Dan Manz looks out of his office window at the Essex Rescue building last Thursday. He officially retired the following day, marking the end of a three-decade career with the department that included 25 years as a volunteer. (Photo by Colin Flanders)

For the first time in over 30 years, Dan Manz won’t awake to the crackle of a radio in his bedroom.

After five years as executive director of Essex Rescue, Manz retired from his post last week, bookending a three-decade career with the department that includes a quarter-century of volunteering.

Yet Manz’s influence reached well beyond the local sphere, shaping emergency medical services on both a state and national level.

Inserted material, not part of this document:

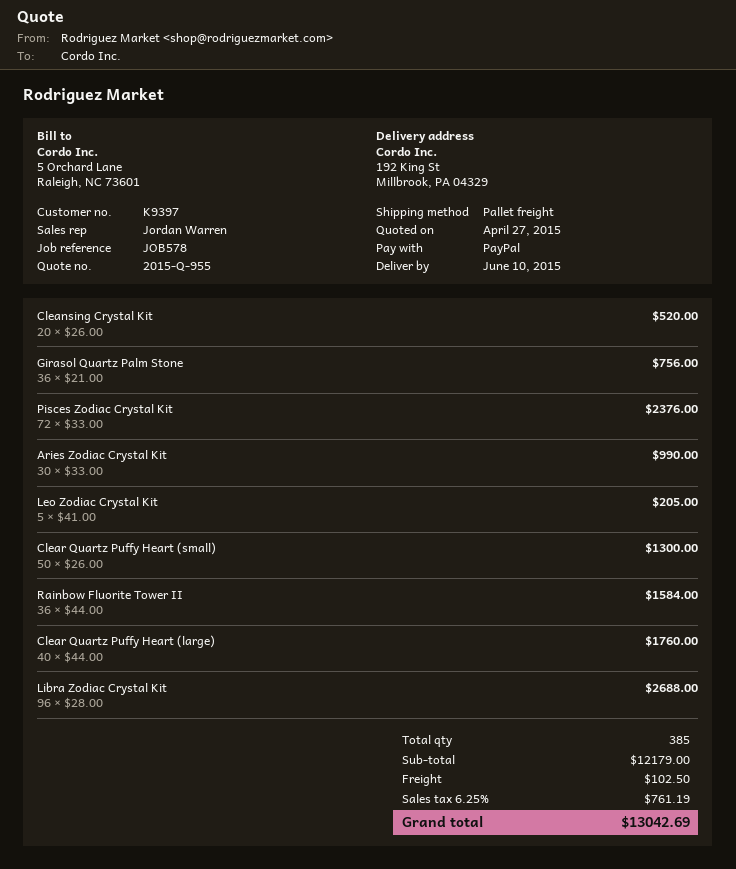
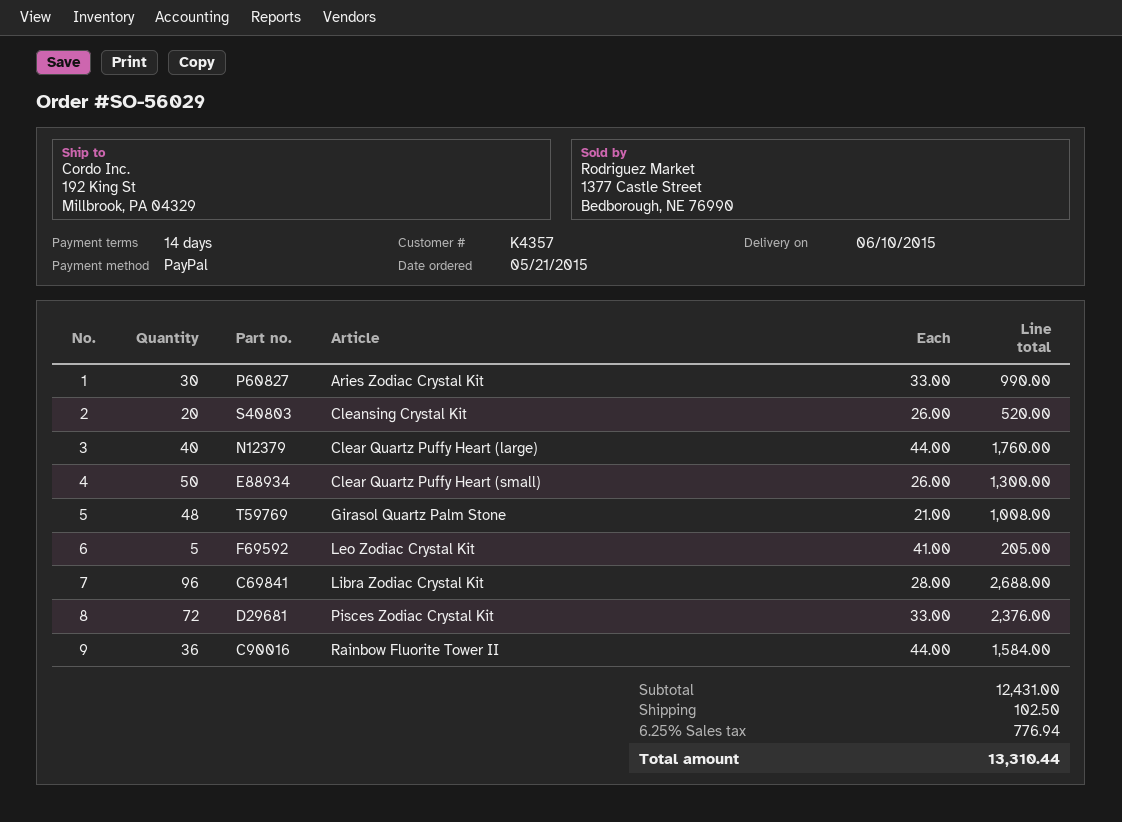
customer number: K9397 -> K4357
Girasol Quartz Palm Stone: 36 x 21.00 = 756.00 -> 48 x 21.00 = 1008.00
subtotal: 12179.00 -> 12431.00
tax: 6.25% = 761.19 -> 6.25% = 776.94
total: 13042.69 -> 13310.44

He was the Vt. Department of Health’s EMS director for 25 years and previously served as the president of a national association comprised of state directors.

During that time, he helped negotiate rules nationwide around Medicare payments and is now a frequent consultant with his former employer; he’s currently on the administrative team updating national scope of practice model for the first time in 10 years.

Perhaps Manz’s proudest accomplishment, however, is co-chairing the group that created the EMS “agenda for the future,” he said, a lengthy, strategic plan that’s still guiding EMS development across the country 20 years later.

“In my career, there’s been a number of situations that I was the right guy at the right time for EMS systems,” Manz said.

That experience contributed to Essex Rescue’s recognition by the American Heart Association’s Mission Lifeline program last year for its quality care of patients having heart attacks.

It’s also helped him manage a department with a robust volunteer program, making Essex Rescue a “top-tier” service while remaining “bargain basement, dirt cheap” while other local departments move toward more paid staff, Manz said.

“The amount of money we have to get for subsidy from the community is very low compared to most other agencies in Chittenden County and most other agencies in Vermont,” he said.

Yet volunteerism is the biggest challenge facing Essex Rescue, Manz said, one the next director will need to address if the department hopes to keep its quality high and budget low.

Essex Rescue fluctuates around 45 volunteers while operating with five career staff, covering Essex, Essex Jct., Underhill, southern Westford and northern Jericho.

The town’s 2016 annual report shows the department responded to 2,070 calls — 1,420 in the Essex area — while nonprofit tax records show its communities contributed a combined $110,000 in fiscal year 2016 toward annual operating costs of over $1 million.

Much of the remainder is offset by revenues from billing for patient services — about $680,000 in FY16, the tax forms show — and more importantly, volunteer labor, Manz said.

The type of volunteers has changed since Manz’s beginnings, however, drastically altering the way the department prepares its workforce.

Volunteers in the early days were “the thought leaders, the business leaders, the up-and-comers,” Manz said. Fifteen-year veterans weren’t uncommon, and some went on to serve for decades.

“They took this work really seriously, and a lot of them came in the door and they stayed for a long time,” he said.

Now, the turnover rate is much higher, with five years often marking senior status. Manz guessed the next volunteer to walk through the door would likely serve up to three years before moving on.

That’s no knock against today’s volunteers, he said: “We get a ton of smart people through here. We’re not shy on bright folk who have great potential in their lives to go on and do more things.”

Rather, it’s a symptom of the economic realities many people face today, he said. The Bureau of Labor Statistics reports the median annual salary for EMTs and paramedics is just under $32,000, with the profession’s top paid 10 percent earning about $55,000.

The department is a common stop for those looking to enter higher-paying professions, like physicians or nurses, providing a place to gain some clinical experience.

Meanwhile, the demand on volunteers continues to grow. Training gets harder, and more education on correct medicine techniques is required, Manz said.

“We’re a time suck,” he said of EMS. “People’s lives are changing.”

Plus, as an around-the-clock emergency organization, the work itself can be extremely taxing, said Will Moran, who’s taking over as the department’s interim director.   

“We can place them into very stressful, very difficult situations at any time and then they have to be able to return to their normal daily duties of life,” he said.

Moran was hired as the department’s training officer in March after previously serving as South Burlington Rescue’s EMS coordinator, which he said carried several administrative responsibilities.

Moran seconded the importance Manz places on volunteers and said he hopes to empower staff to focus on recruitment and retention. He plans to balance that with his work helping current EMTs reach their full potential as a pre-hospital emergency care provider.

Moran said he’s considering throwing his name in for the department’s permanent director, but said for now, he’s focused on continuing Manz’s work.

Meanwhile, Manz said he’s got a busy summer ahead, highlighted by an upcoming trip to Iceland.

“This retirement stuff isn’t for the faint of heart,” he said, smiling.